Adanti è una delle cantine umbre più prestigiose. In occasione del solstizio d’estate la nostra collaboratrice per l’Umbria, Barbara D’Agapiti, ha partecipato a una splendida verticale organizzata da Daniele Palini, direttore dell’azienda insieme al padre Alvaro. Ecco come è andata

 

 

ARQUATA VERTICALE – UMBRIA ROSSO IGT (CABERNET SAUVIGNON, MERLOT, BARBERA)

con Daniele Palini, responsabile della cantina Adanti ed altri amici del vino.

 

2006: annata paragonabile a quella del 1988, regolare, con un’estate fresca ed una buona maturità dell’uva, quasi perfetta. Un vino di struttura con grandi profumi, potenziale evolutivo di gran vino, lo definiamo un ’88 venti anni dopo sottolineando i grandi cambiamenti avvenuti negli anni, dal clima alla viticoltura.

2005: grande annata per ricchezza aromatica, ci furono delle piogge in vendemmia, un vino con poca grassezza ma sicuramente raffinato e godibilissimo fin da subito.

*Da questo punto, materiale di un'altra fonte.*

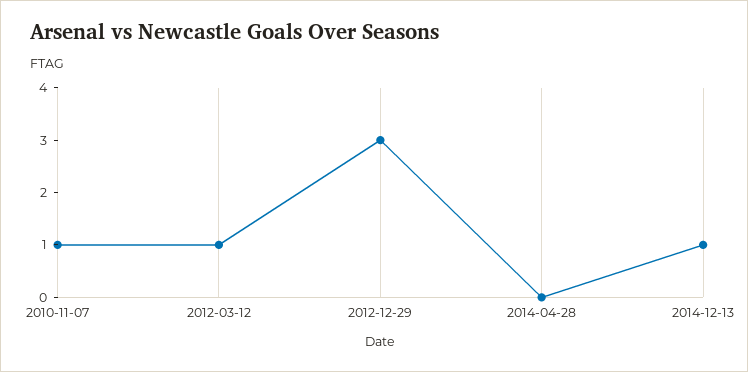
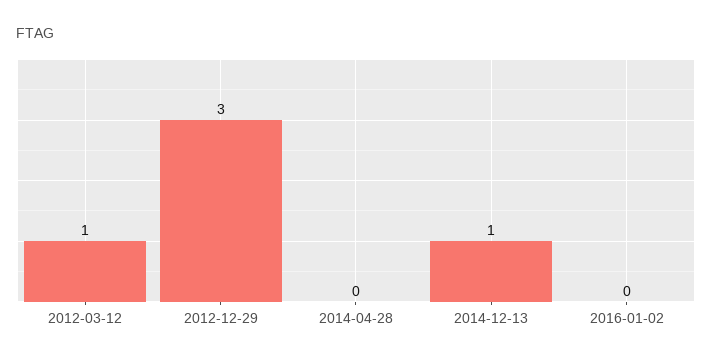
2010-11-07: 1 -> none
2016-01-02: none -> 0

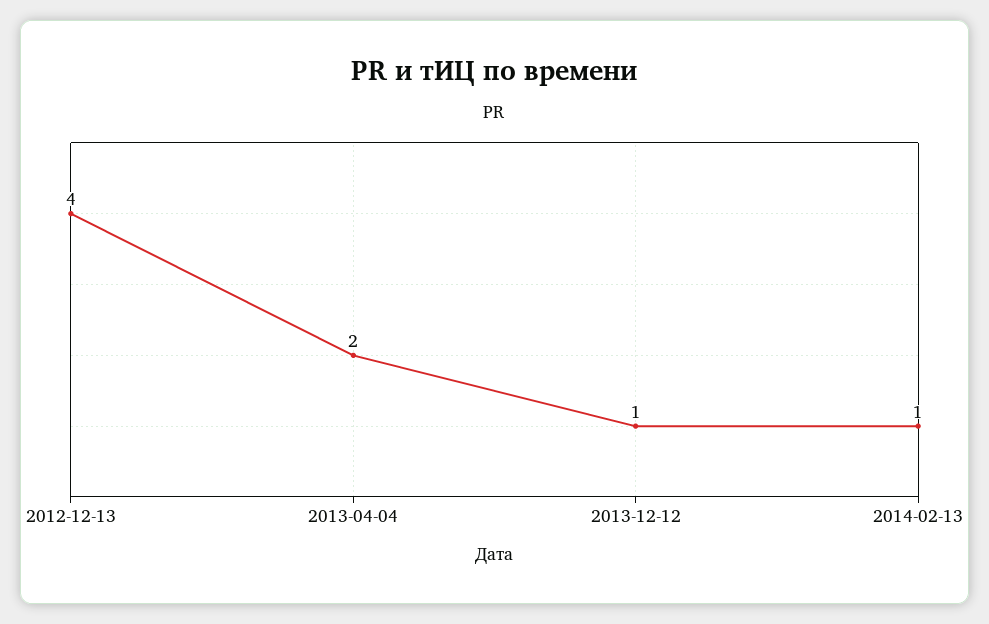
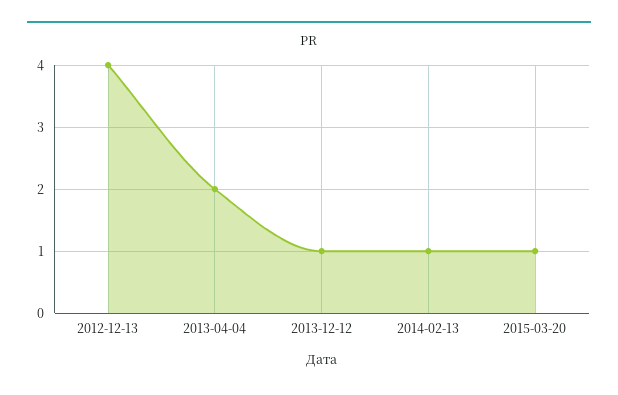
2015-03-20: none -> 1

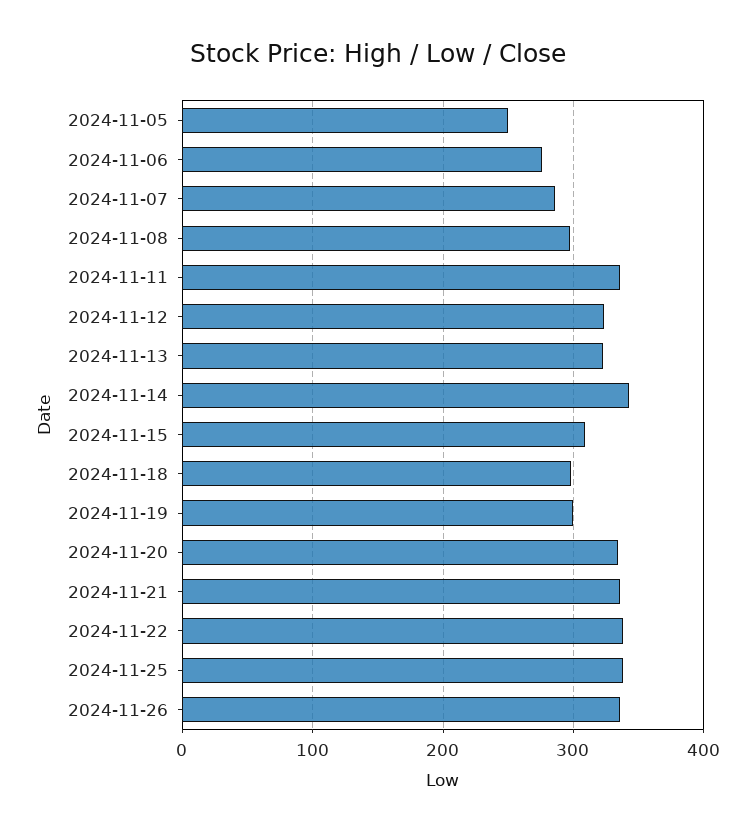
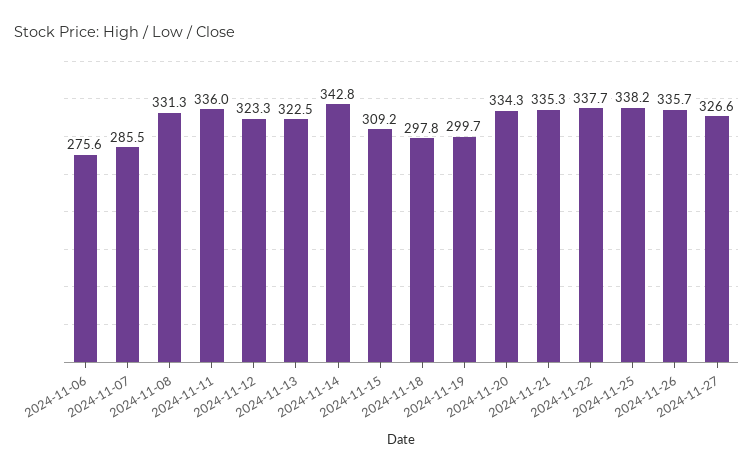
2024-11-05: 250 -> none
2024-11-08: 300 -> 331.3
2024-11-27: none -> 326.6

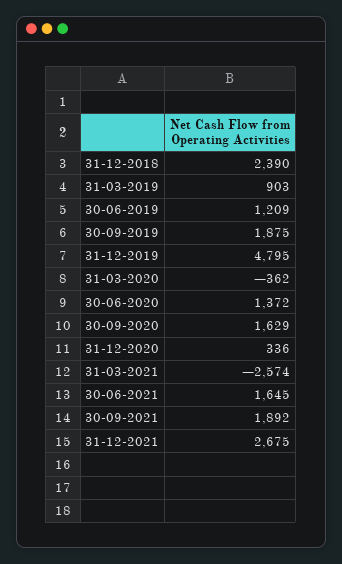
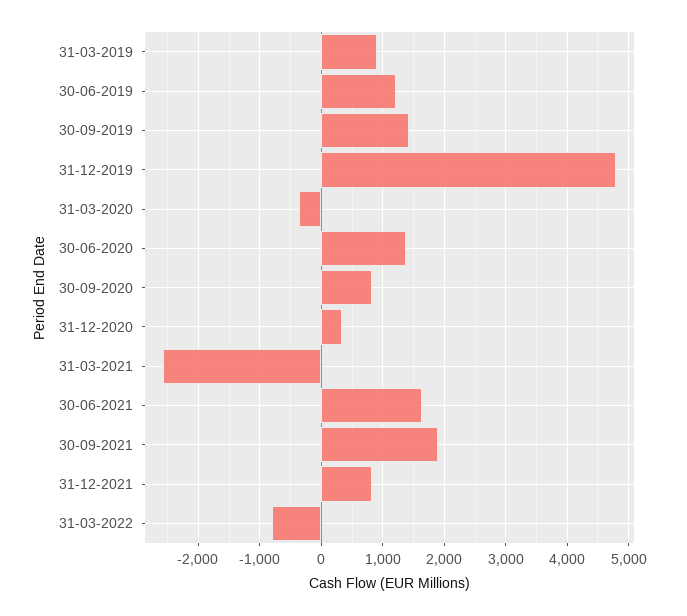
31-12-2018: 2390 -> none
30-09-2019: 1875 -> 1400
30-09-2020: 1629 -> 800
31-12-2021: 2675 -> 800
31-03-2022: none -> -800

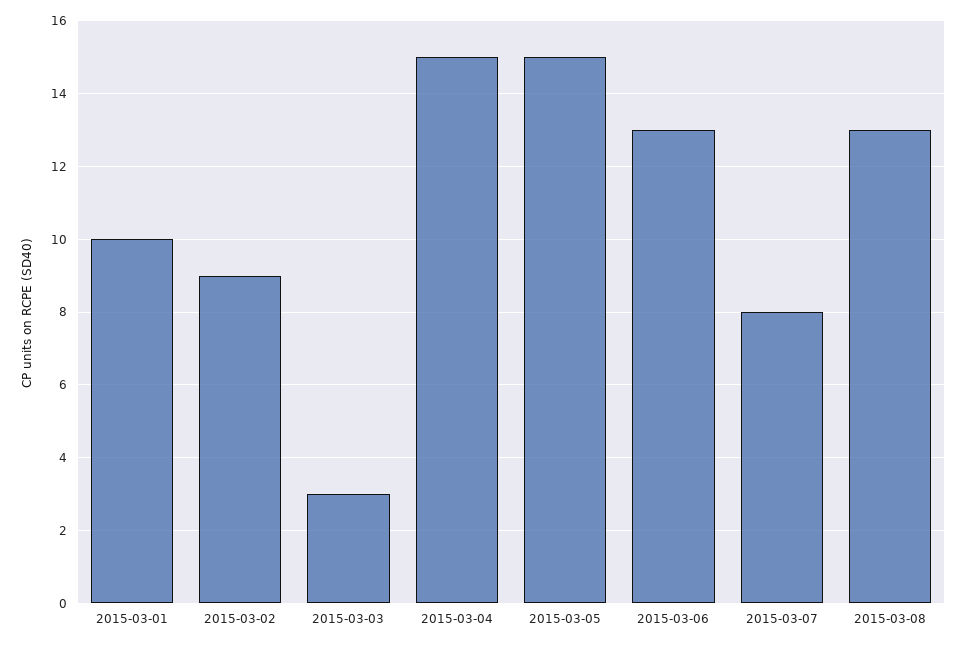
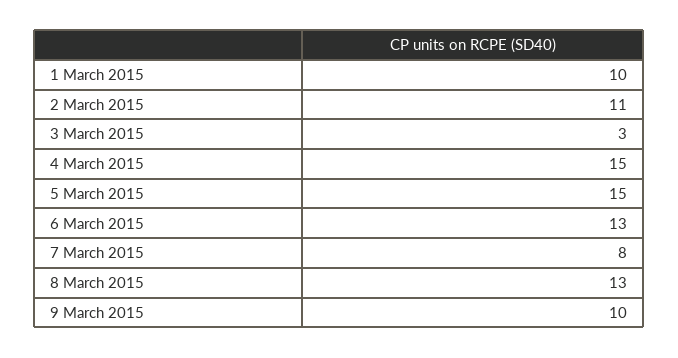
2015-03-02: 9 -> 11
9 March 2015: none -> 10

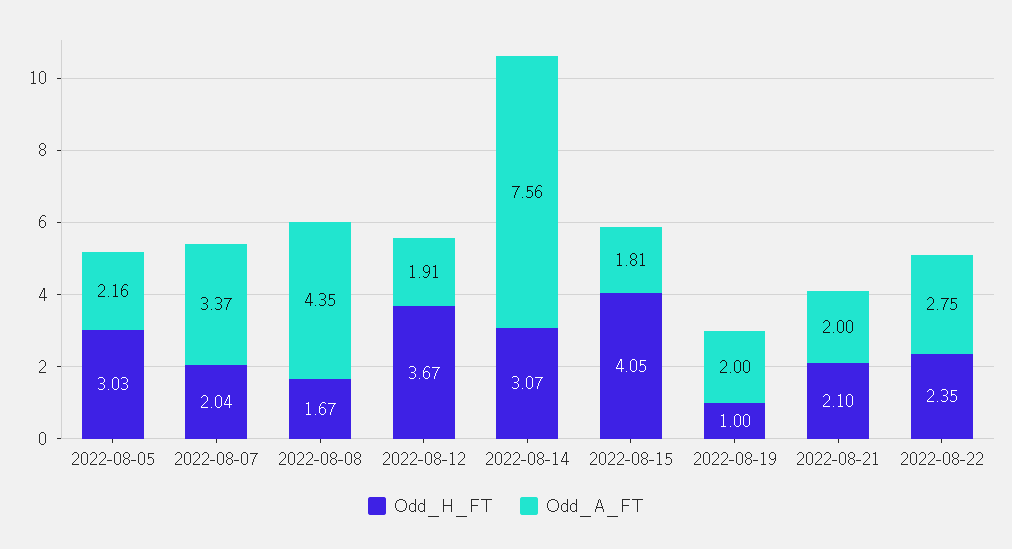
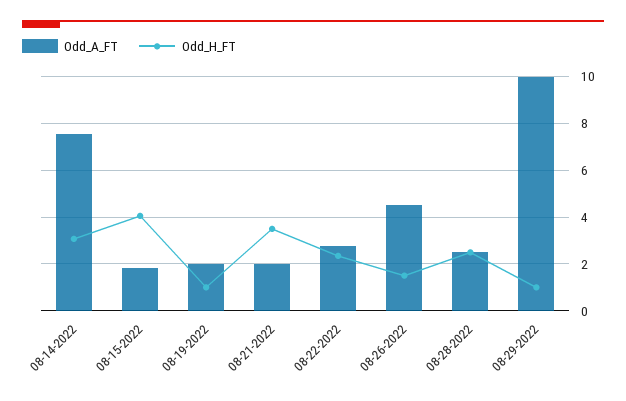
Odd_H_FT, 2022-08-05: 3.03 -> none
Odd_A_FT, 2022-08-05: 2.16 -> none
Odd_H_FT, 2022-08-07: 2.04 -> none
Odd_A_FT, 2022-08-07: 3.37 -> none
Odd_H_FT, 2022-08-08: 1.67 -> none
Odd_A_FT, 2022-08-08: 4.35 -> none
Odd_H_FT, 2022-08-12: 3.67 -> none
Odd_A_FT, 2022-08-12: 1.91 -> none
Odd_H_FT, 2022-08-21: 2.1 -> 3.5
Odd_A_FT, 08-26-2022: none -> 4.5
Odd_H_FT, 08-26-2022: none -> 1.5
Odd_A_FT, 08-28-2022: none -> 2.5
Odd_H_FT, 08-28-2022: none -> 2.5
Odd_A_FT, 08-29-2022: none -> 10
Odd_H_FT, 08-29-2022: none -> 1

2002: buon inizio di annata interrotto da un luglio ed agosto molto piovosi. Fu necessaria un’attenta selezione delle uve. In questo vino e’ importante la presenza del merlot 60%. Riconosciamo una nota distinta di prugna, di ribes, profumi di frutti scuri eleganti e distinti. Qualcuno l’ha definito paragonabile ad un merlot di Bordeaux!

2001: annata perfetta anche se l’inizio non fu’ dei migliori a causa della gelata durante i giorni di Pasqua; luglio e agosto asciutti, settembre fresco con buona escursione termica. Ci fu’ una maturità appena precoce con una riduzione di quantità quasi benvenuta!

1997: Estate calda e asciutta. Buona maturità con raccolta precoce. Troviamo le note verdi di erba bagnata, vegetali, un vino fresco ma meno strutturato, forse quello più ingessato, un vino che non si concede, un vino ghiotto che chiude con finale magro.

1994: non e’ considerata una grandissima annata, caldo torrido fino alla fine di luglio, punte di caldo incredibili. Maturazione a macchia di leopardo. Nonostante tutto risultati più che interessanti, un vino che evolve in sfumature sempre più intense. Un vino maturo, elegante e fine, pronto da bere. Predomina il grande cabernet .

1988: ricordiamo un allevamento a palmetta risalente a quegli anni in Umbria. Un’annata equilibrata con una buona distribuzione delle piogge. In questo vino troviamo presente la barbera dell’impianto datato agli anni ‘50. Questo vino possiede un’incredibile vitalità. Molti i profumi terziari e una mineralita’ quasi gessosa, una notevole spina acida e splendida lunghezza.

 

Attraverso l’espressione di questo grande vino abbiamo la storia di una cantina legata da sempre alle sapienti mani del Sig. Alvaro Palini che oggi continua la sua supervisione a fianco del figlio Daniele Palini, conoscitore della regione e grande appassionato che ci ha concesso queste informazioni e permesso questa verticale indelebile.